Your instructions
Each entry below must come back exactly as written, without its pictures.

Source data
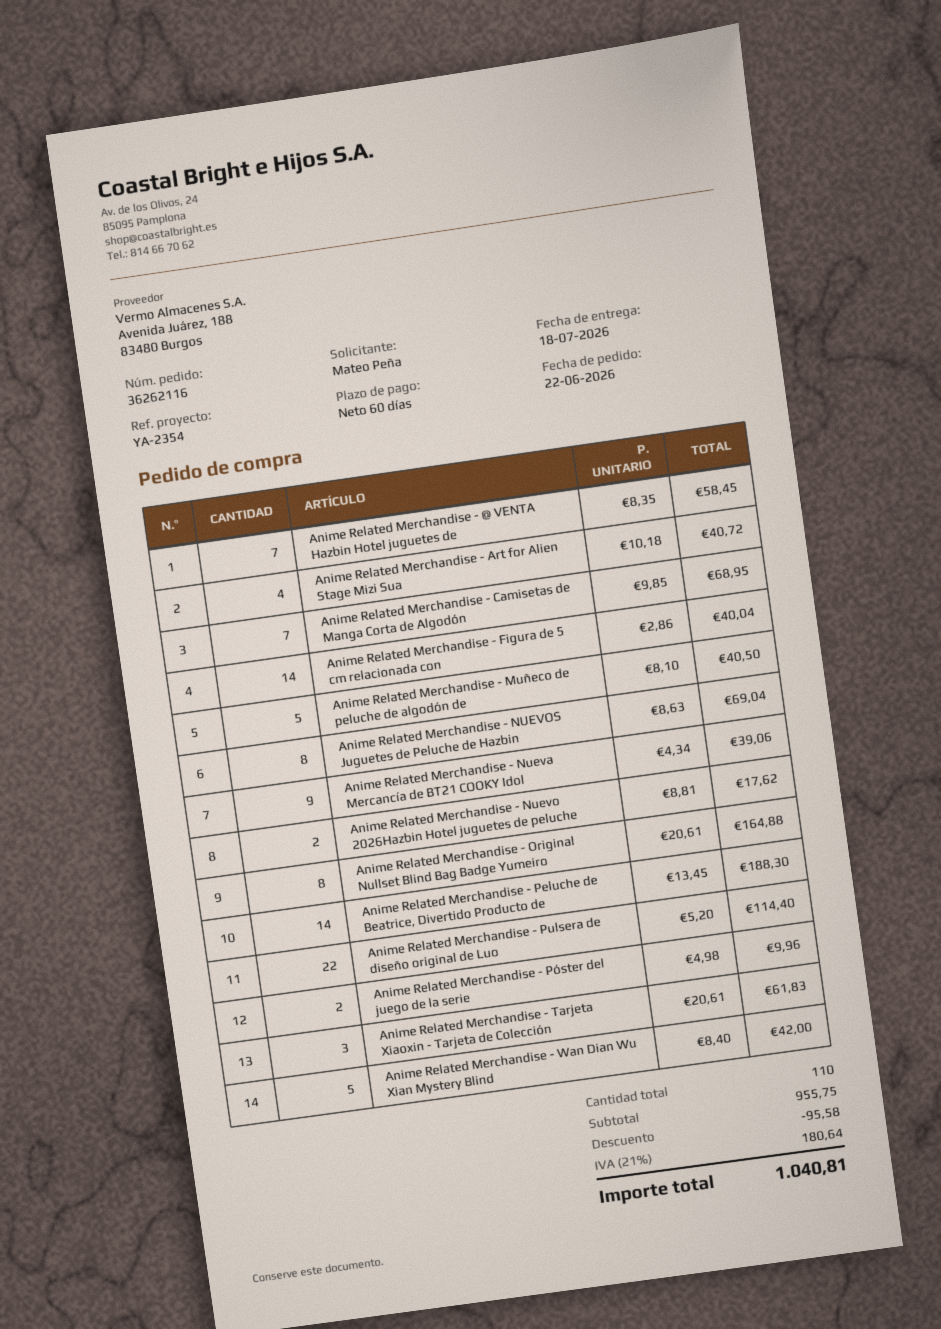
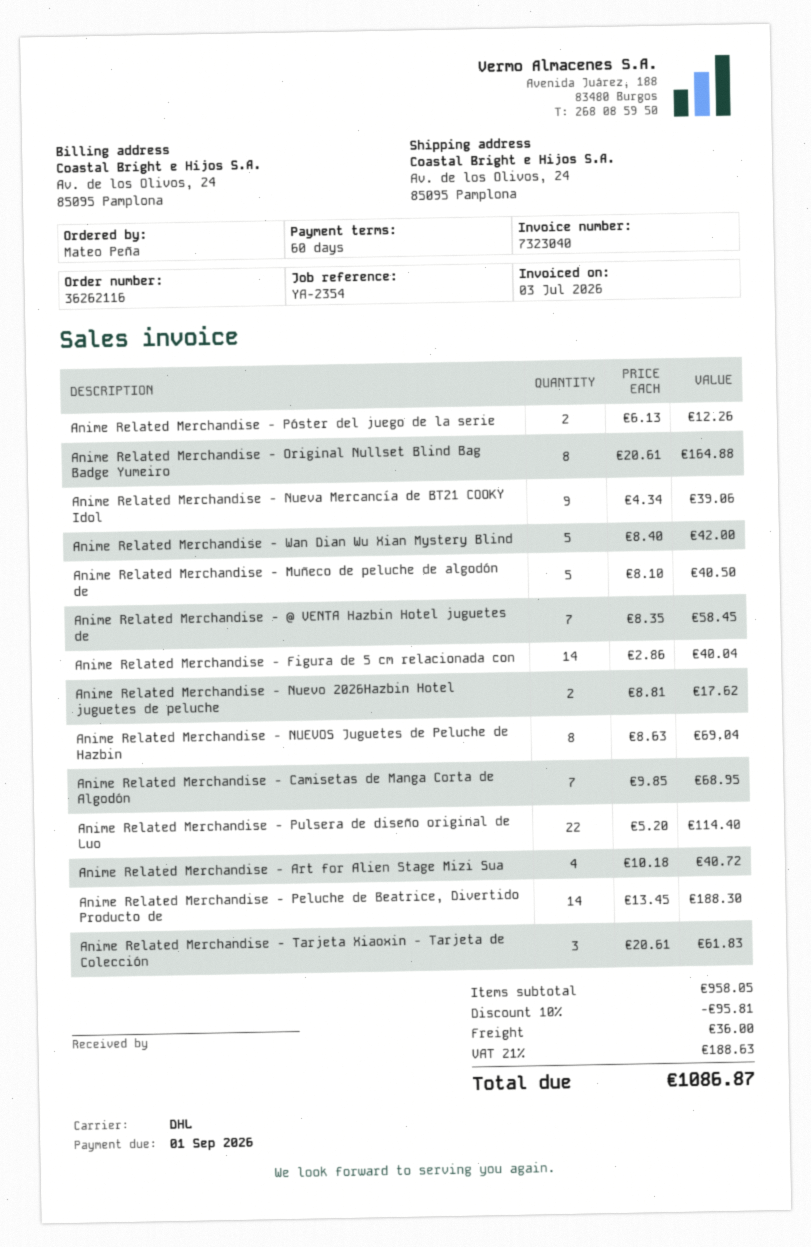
Anime Related Merchandise - Póster del juego de la serie: 2 x 4.98 = 9.96 -> 2 x 6.13 = 12.26
subtotal: 955.75 -> 958.05
discount: 95.58 -> 95.81
shipping: none -> 36.00
tax: 21% = 180.64 -> 21% = 188.63
total: 1040.81 -> 1086.87

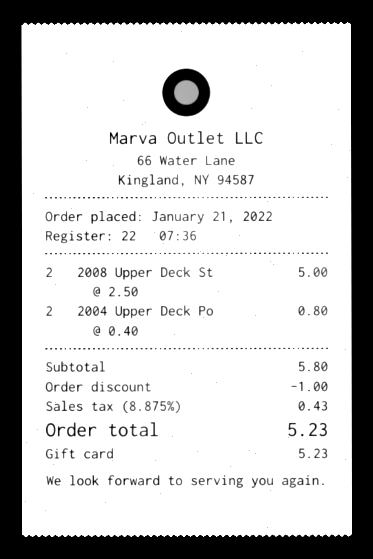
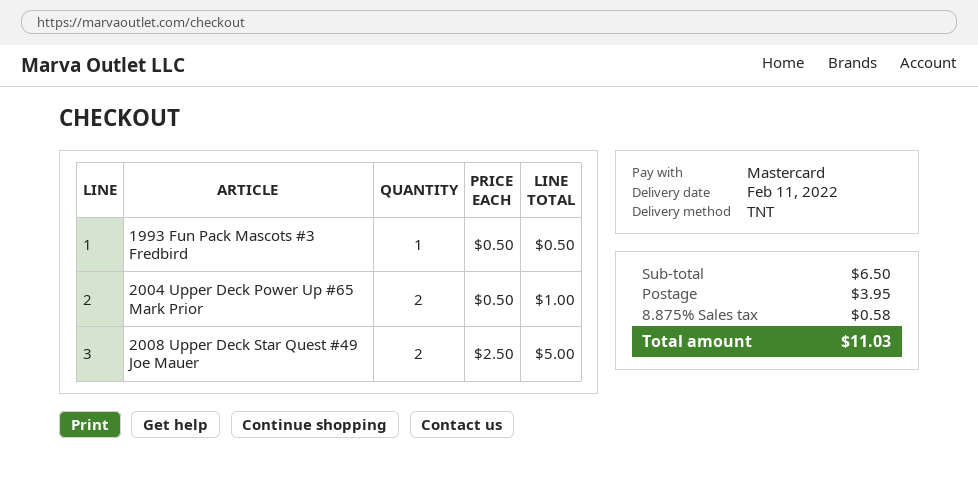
payment method: gift card -> Mastercard
2004 Upper Deck Po: 2 x 0.40 = 0.80 -> 2 x 0.50 = 1.00
1993 Fun Pack Mascots #3 Fredbird: none -> 1 x 0.50 = 0.50
subtotal: 5.80 -> 6.50
discount: 1.00 -> none
shipping: none -> 3.95
tax: 8.875% = 0.43 -> 8.875% = 0.58
total: 5.23 -> 11.03

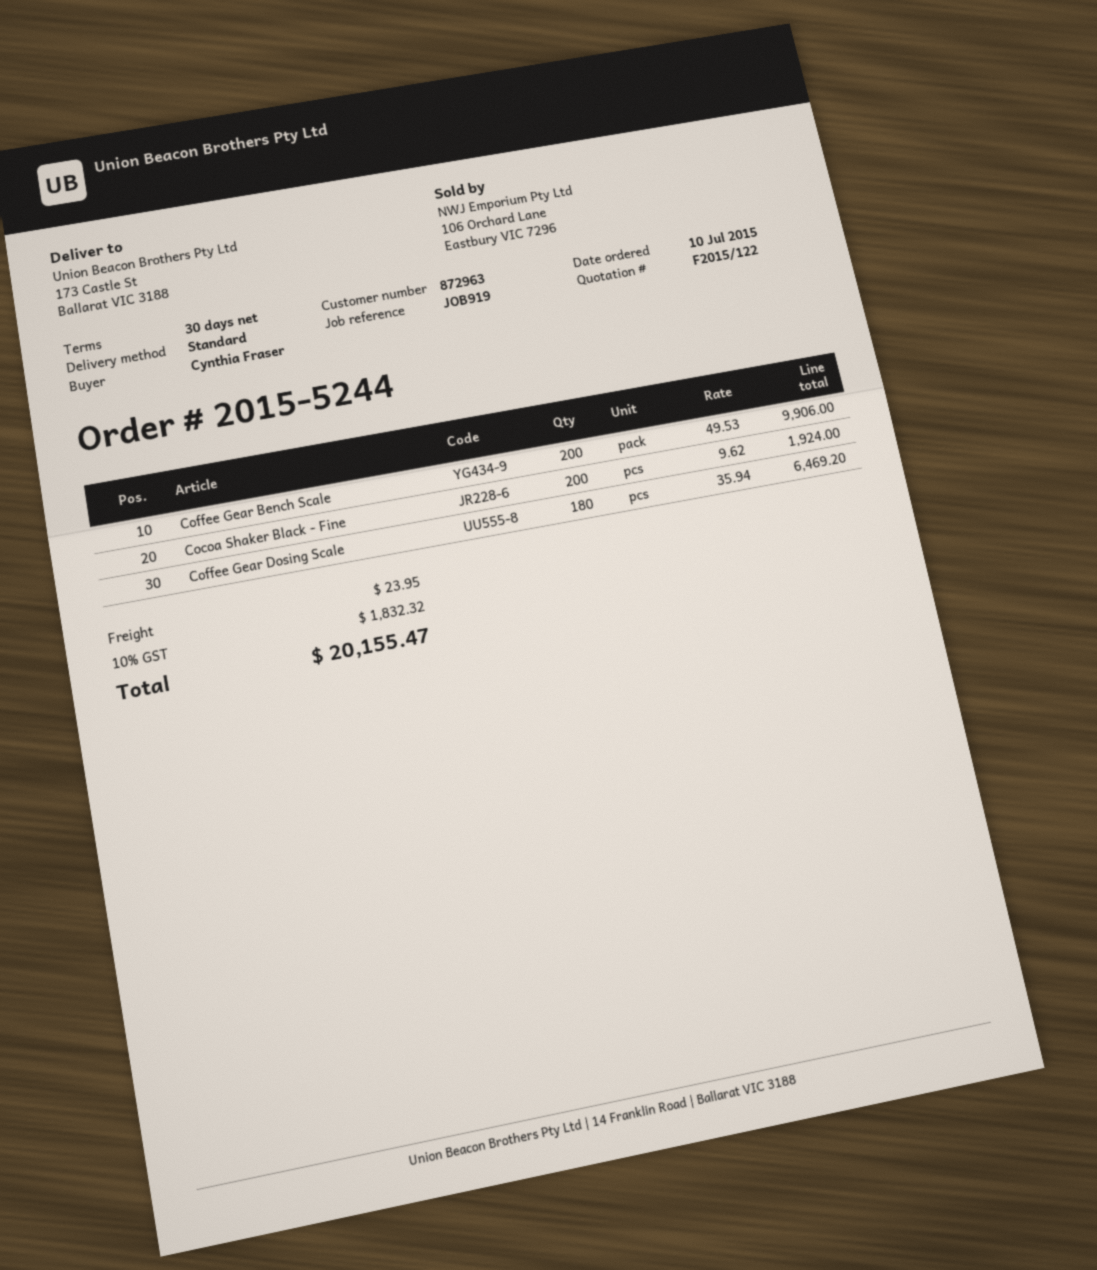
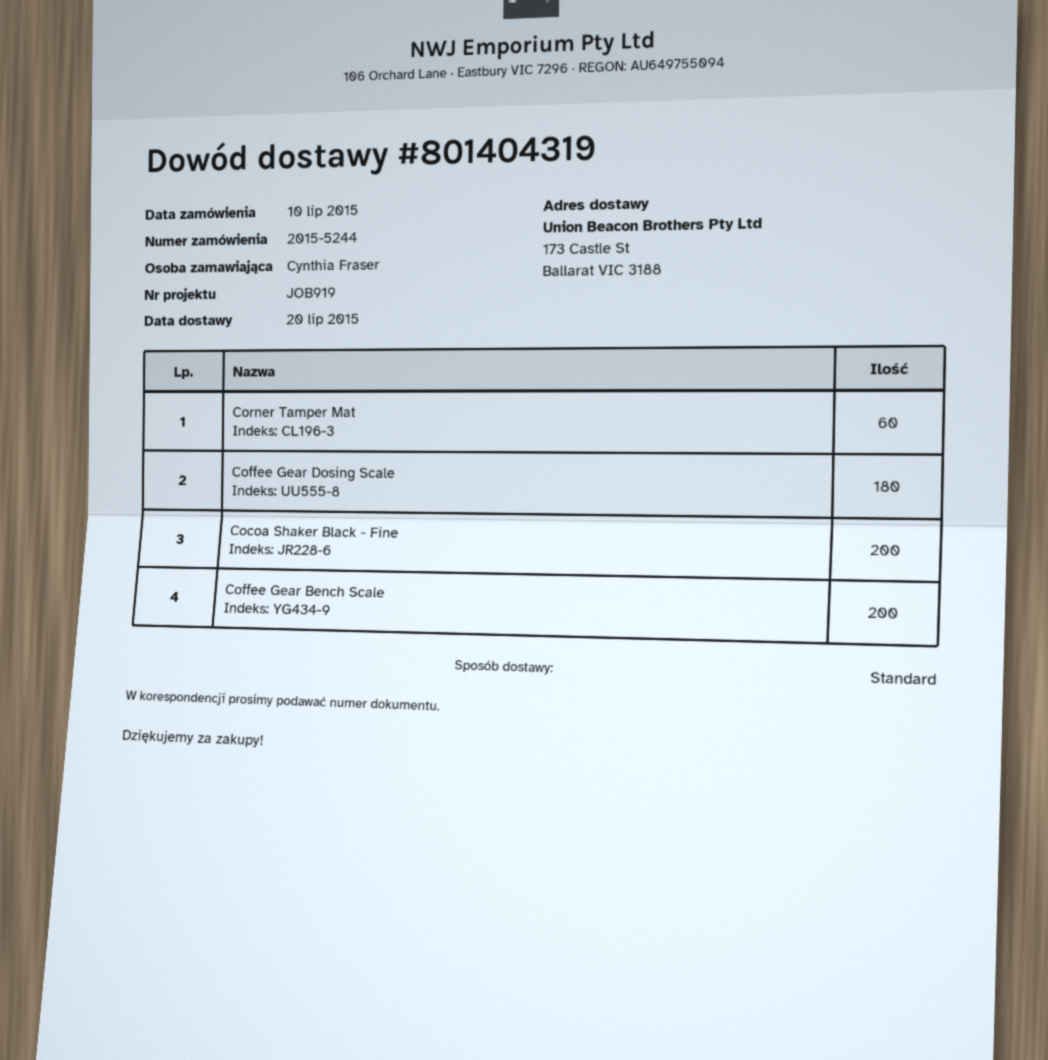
Corner Tamper Mat: none -> 60

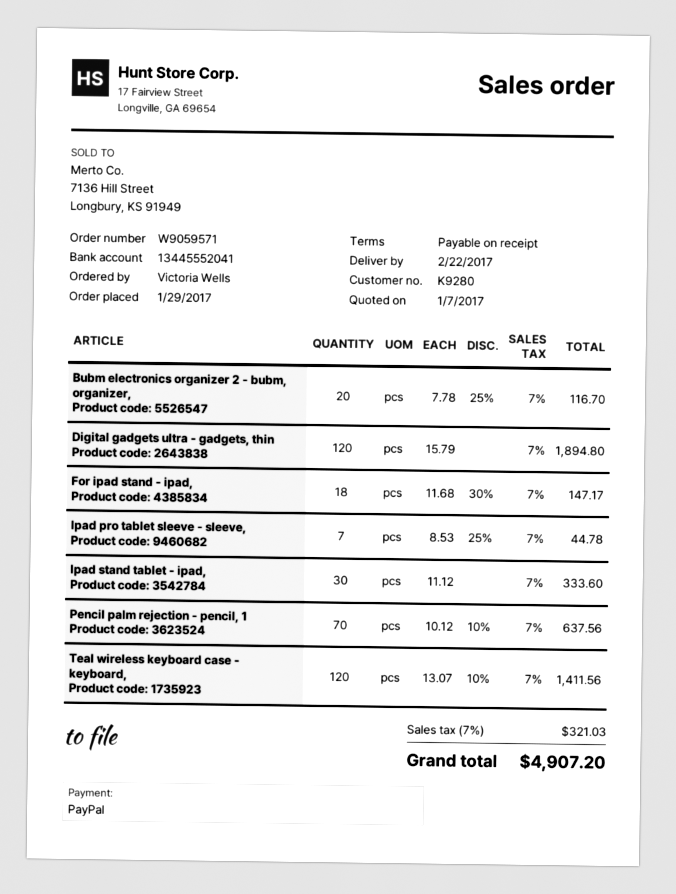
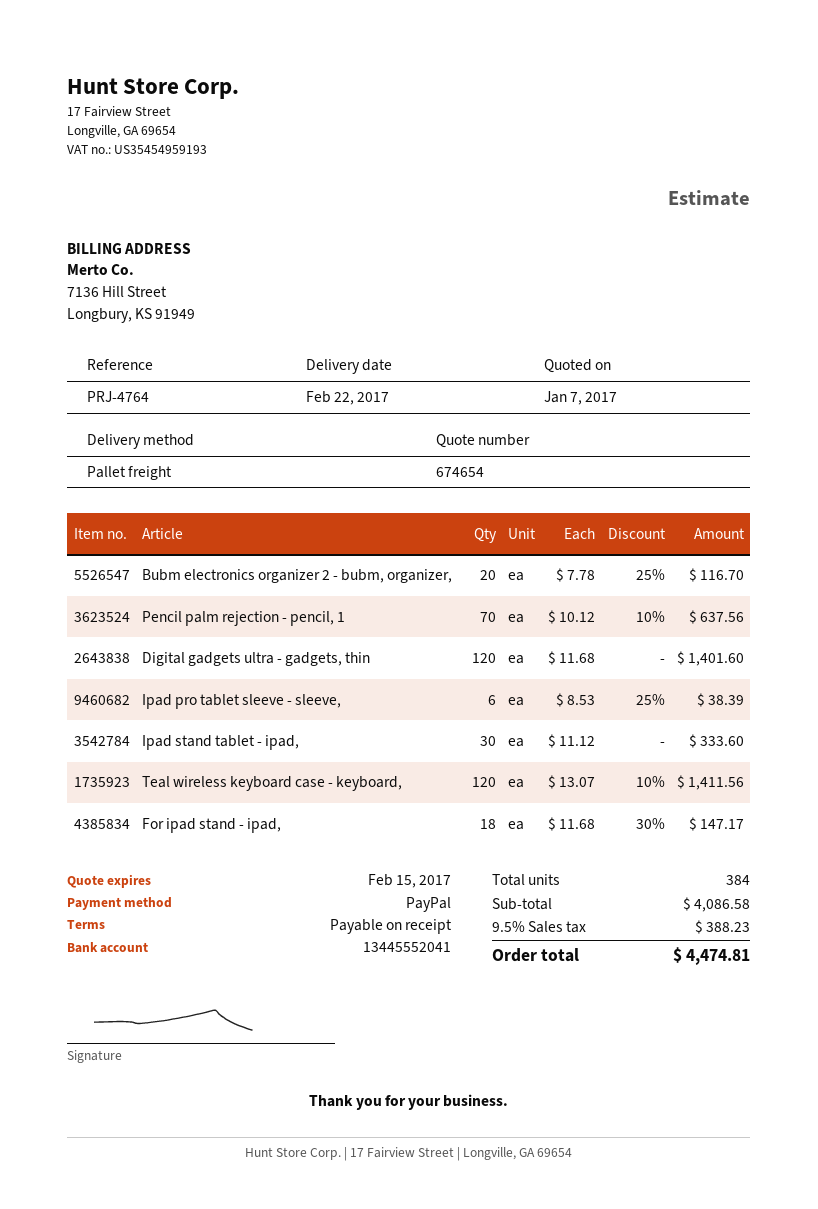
Digital gadgets ultra - gadgets, thin: 120 x 15.79 = 1894.80 -> 120 x 11.68 = 1401.60
Ipad pro tablet sleeve - sleeve,: 7 x 8.53 - 25% = 44.78 -> 6 x 8.53 - 25% = 38.39
tax: 7% = 321.03 -> 9.5% = 388.23
total: 4907.20 -> 4474.81

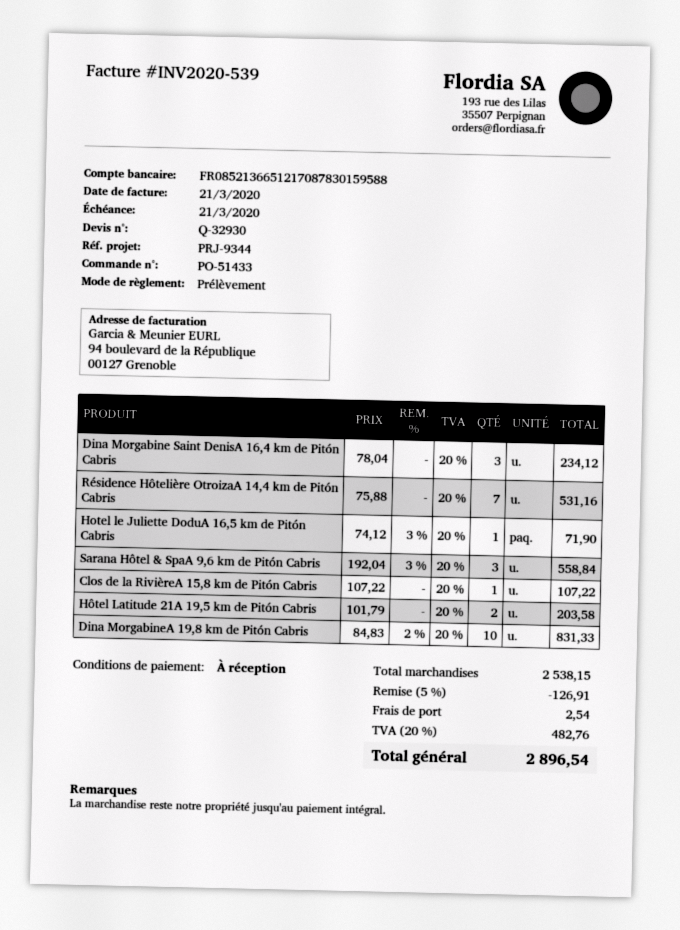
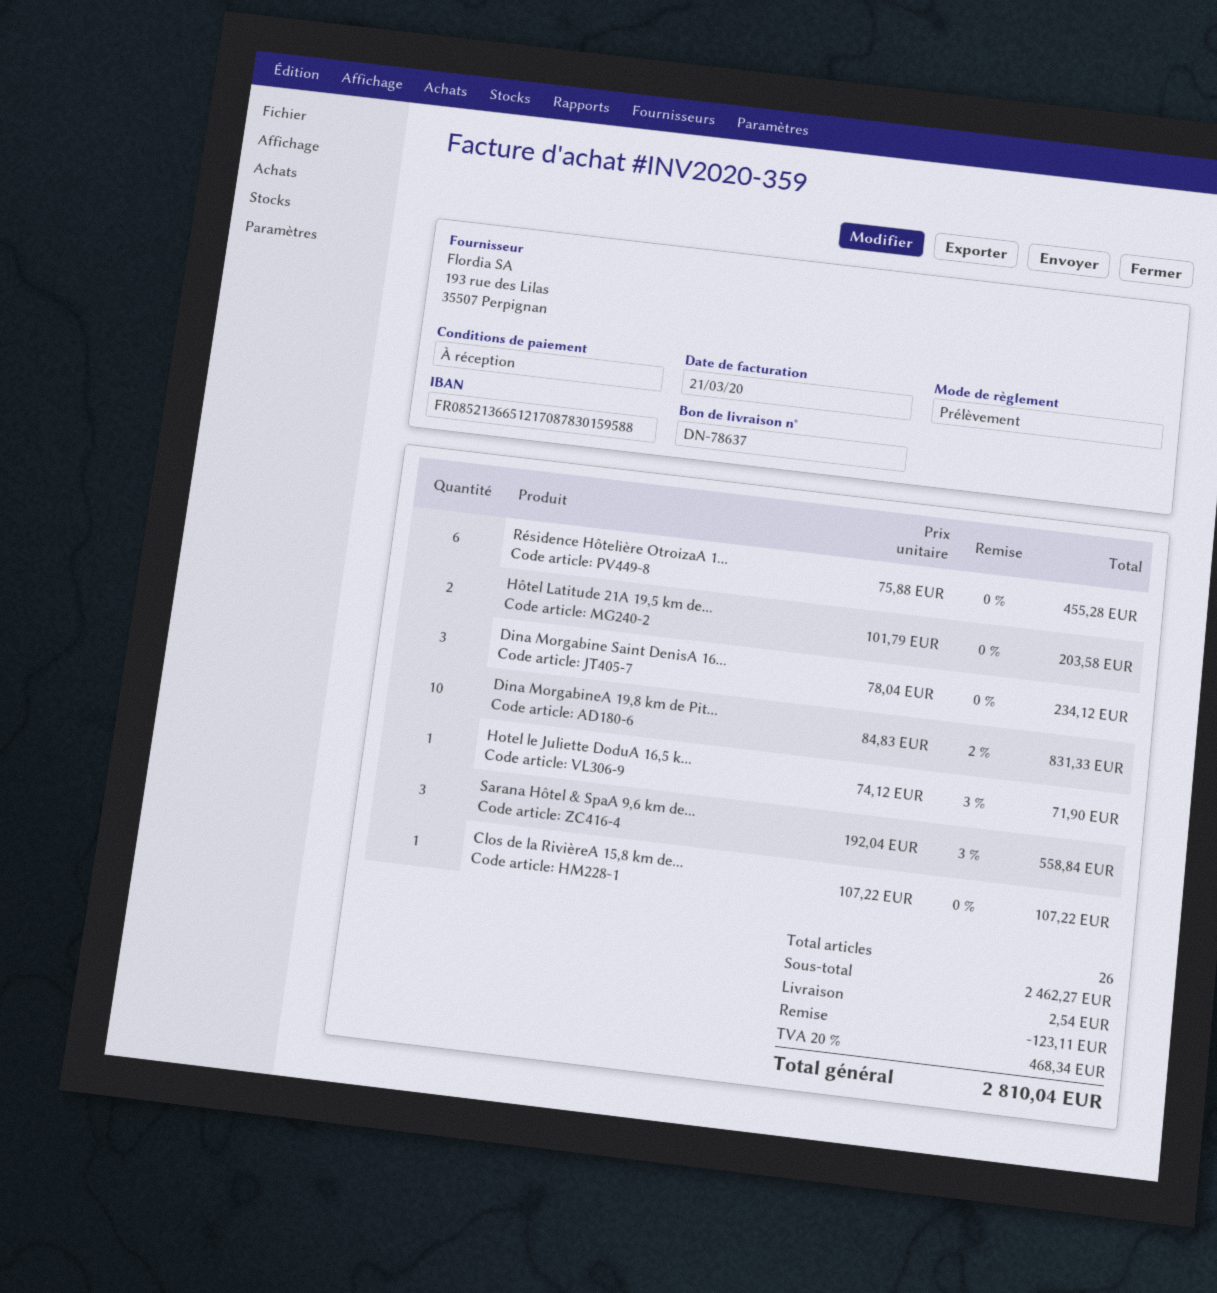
invoice number: INV2020-539 -> INV2020-359
Résidence Hôtelière OtroizaA 14,4 km de Pitón Cabris: 7 x 75.88 = 531.16 -> 6 x 75.88 = 455.28
subtotal: 2538.15 -> 2462.27
discount: 126.91 -> 123.11
tax: 20% = 482.76 -> 20% = 468.34
total: 2896.54 -> 2810.04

Written reply
Anime Related Merchandise - Póster del juego de la serie: 2 x 4.98 = 9.96 -> 2 x 6.13 = 12.26
subtotal: 955.75 -> 958.05
discount: 95.58 -> 95.81
shipping: none -> 36.00
tax: 21% = 180.64 -> 21% = 188.63
total: 1040.81 -> 1086.87

payment method: gift card -> Mastercard
2004 Upper Deck Po: 2 x 0.40 = 0.80 -> 2 x 0.50 = 1.00
1993 Fun Pack Mascots #3 Fredbird: none -> 1 x 0.50 = 0.50
subtotal: 5.80 -> 6.50
discount: 1.00 -> none
shipping: none -> 3.95
tax: 8.875% = 0.43 -> 8.875% = 0.58
total: 5.23 -> 11.03

Corner Tamper Mat: none -> 60

Digital gadgets ultra - gadgets, thin: 120 x 15.79 = 1894.80 -> 120 x 11.68 = 1401.60
Ipad pro tablet sleeve - sleeve,: 7 x 8.53 - 25% = 44.78 -> 6 x 8.53 - 25% = 38.39
tax: 7% = 321.03 -> 9.5% = 388.23
total: 4907.20 -> 4474.81

invoice number: INV2020-539 -> INV2020-359
Résidence Hôtelière OtroizaA 14,4 km de Pitón Cabris: 7 x 75.88 = 531.16 -> 6 x 75.88 = 455.28
subtotal: 2538.15 -> 2462.27
discount: 126.91 -> 123.11
tax: 20% = 482.76 -> 20% = 468.34
total: 2896.54 -> 2810.04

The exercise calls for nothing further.